Note that $p(x_i|\theta)$ is not from exponential family. Therefore, we'll be using latent variables $Z$ that follow the distribution $q(\cdot)$, such that $p(x_i, z_i|\theta)$ is from exponential family:
$$
Z = (z_1, z_2, \ldots, z_n) \sim q(z)
$$

## Derivation

$$
L = \log p(x|\theta) = \log p(x|\theta) \cdot \int q(z) \rm{d} z = \int q(z) \log p(x|\theta) \rm{d} z
$$

Now use full probability formula $p(x, z|\theta) = p(z|x,\theta) p(x|\theta)$:
$$
L = \int q(z) \log p(x|\theta) \rm{d} z = \int q(z) \log \frac{p(x, z|\theta)}{p(z|x,\theta)} \rm{d} z = \int q(z) \log \frac{p(x, z|\theta) q(z)}{p(z|x,\theta) q(z)} \rm{d} z
$$

Now let's use some properties of $\log$:
$$
L = \int q(z) \log \frac{p(x, z|\theta) q(z)}{p(z|x,\theta) q(z)} \rm{d} z = \int q(z) \left( \log \frac{p(x, z|\theta)}{q(z)} + \log \frac{q(z)}{p(z|x,\theta)} \right) \rm{d} z
$$

Finally use the linearity of the integral:
$$
L = \int q(z) \log \frac{p(x, z|\theta)}{q(z)} \rm{d} z + \underbrace{\int q(z) \log \frac{q(z)}{p(z|x,\theta)} \rm{d} z}_{?}
$$

## KL divergence

$$
D_{\rm{KL}}(p || q) \equiv KL(p || q) = \int p(x) \log \frac{p(x)}{q(x)} \rm{d} x
$$

Properties:
- $KL(p || q) \neq KL(q || p)$
- $KL(p || q) \geqslant 0$ (prove)

## Derivation


Overall,

$$
L = \log p(x|\theta) = \int q(z) \log \frac{p(x, z|\theta)}{q(z)} \rm{d} z + KL(q(z)||p(z|x, \theta)) \geqslant \int q(z) \log \frac{p(x, z|\theta)}{q(z)} \rm{d} z
$$

This quantity is called **variational lower bound**
$$
\mathcal{L}(q, \theta) = \int q(z) \log \frac{p(x, z|\theta)}{q(z)} \rm{d} z
$$

We will transform our problem into $\mathcal{L}(q, \theta) \to \max_{q,\theta}$. We will be solving this problem using **coordinate descent**, i.e. successively maximize along the two directions:
1. $q^\ast = \arg\max_{q} \mathcal{L}(q, \theta^\ast)$ (**E-step**)
2. $\theta^\ast = \arg\max_{\theta} \mathcal{L}(q^\ast, \theta)$ (**M-step**)

## Tricks

### E-step

Let's recall that $q(\cdot)$ was not present in the original likelihood, therefore $\partial L / \partial q \equiv 0$.
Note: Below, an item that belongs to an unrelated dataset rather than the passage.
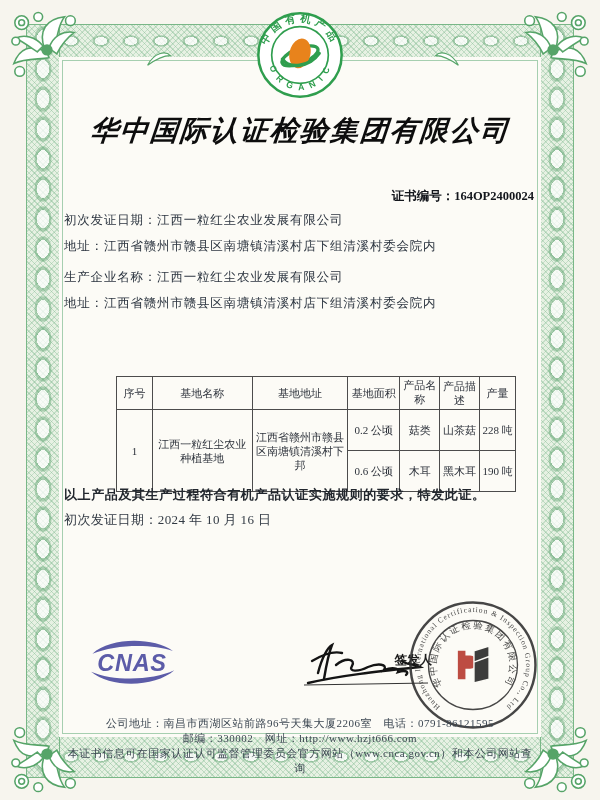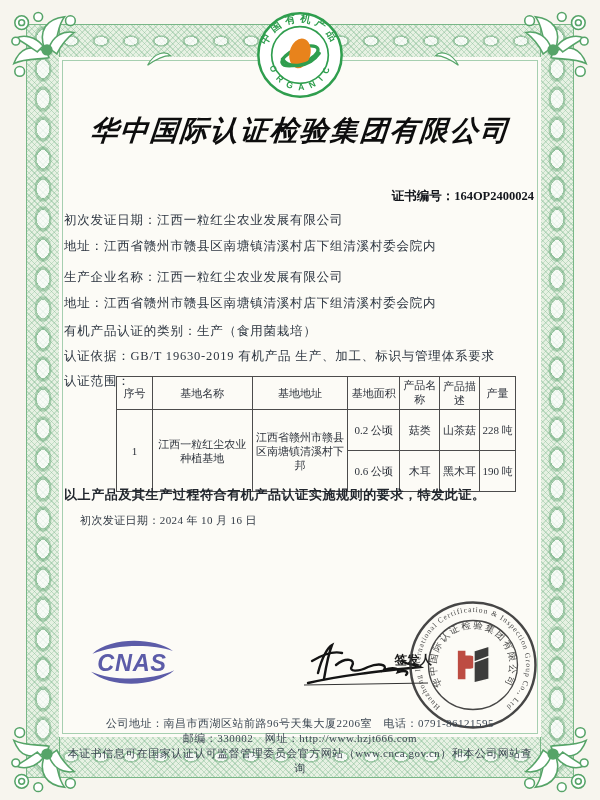"有机产品认证的类别：生产（食用菌栽培）" div.fieldblock { html: <div> <div><span>有机产品认证的类别：</span><span>生产（食用菌栽培）</span></div> <div><span>认证依据：</span><span>GB/T 19630-2019 有机产品 生产、加工、标识与管理体系要求</span></div> <div><span>认证范围：</span></div> </div> -> none }
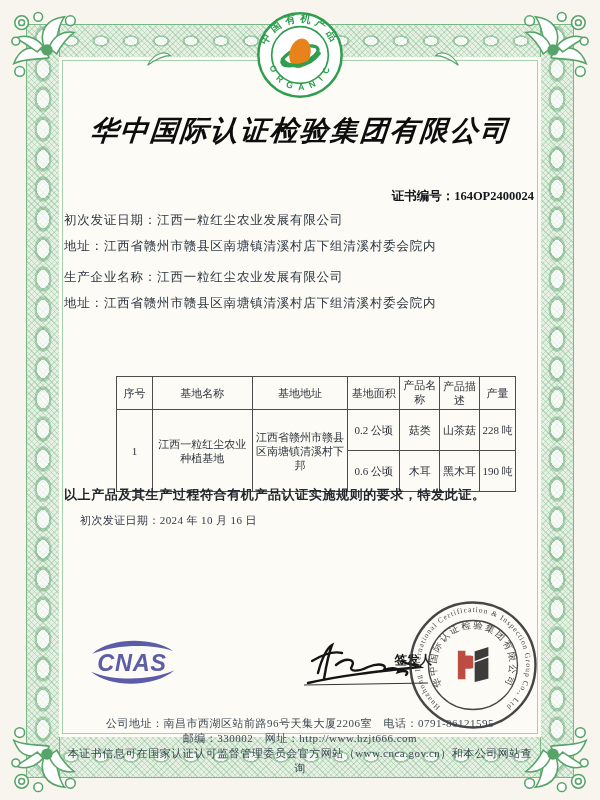"初次发证日期：2024 年 10 月 16" .dates { font-size: 11px -> 13px; left: 18px -> 2px }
Also recall that at some point in derivation, we had the following equality: $L = \mathcal{L}(q, \theta) + KL(q(z)||p(z|x, \theta))$.

Therefore, maximizing $\mathcal{L}(q, \theta)$ w.r.t. $q$ is equivalent to minimizing $KL(q(z)||p(z|x, \theta))$ w.r.t. $q$!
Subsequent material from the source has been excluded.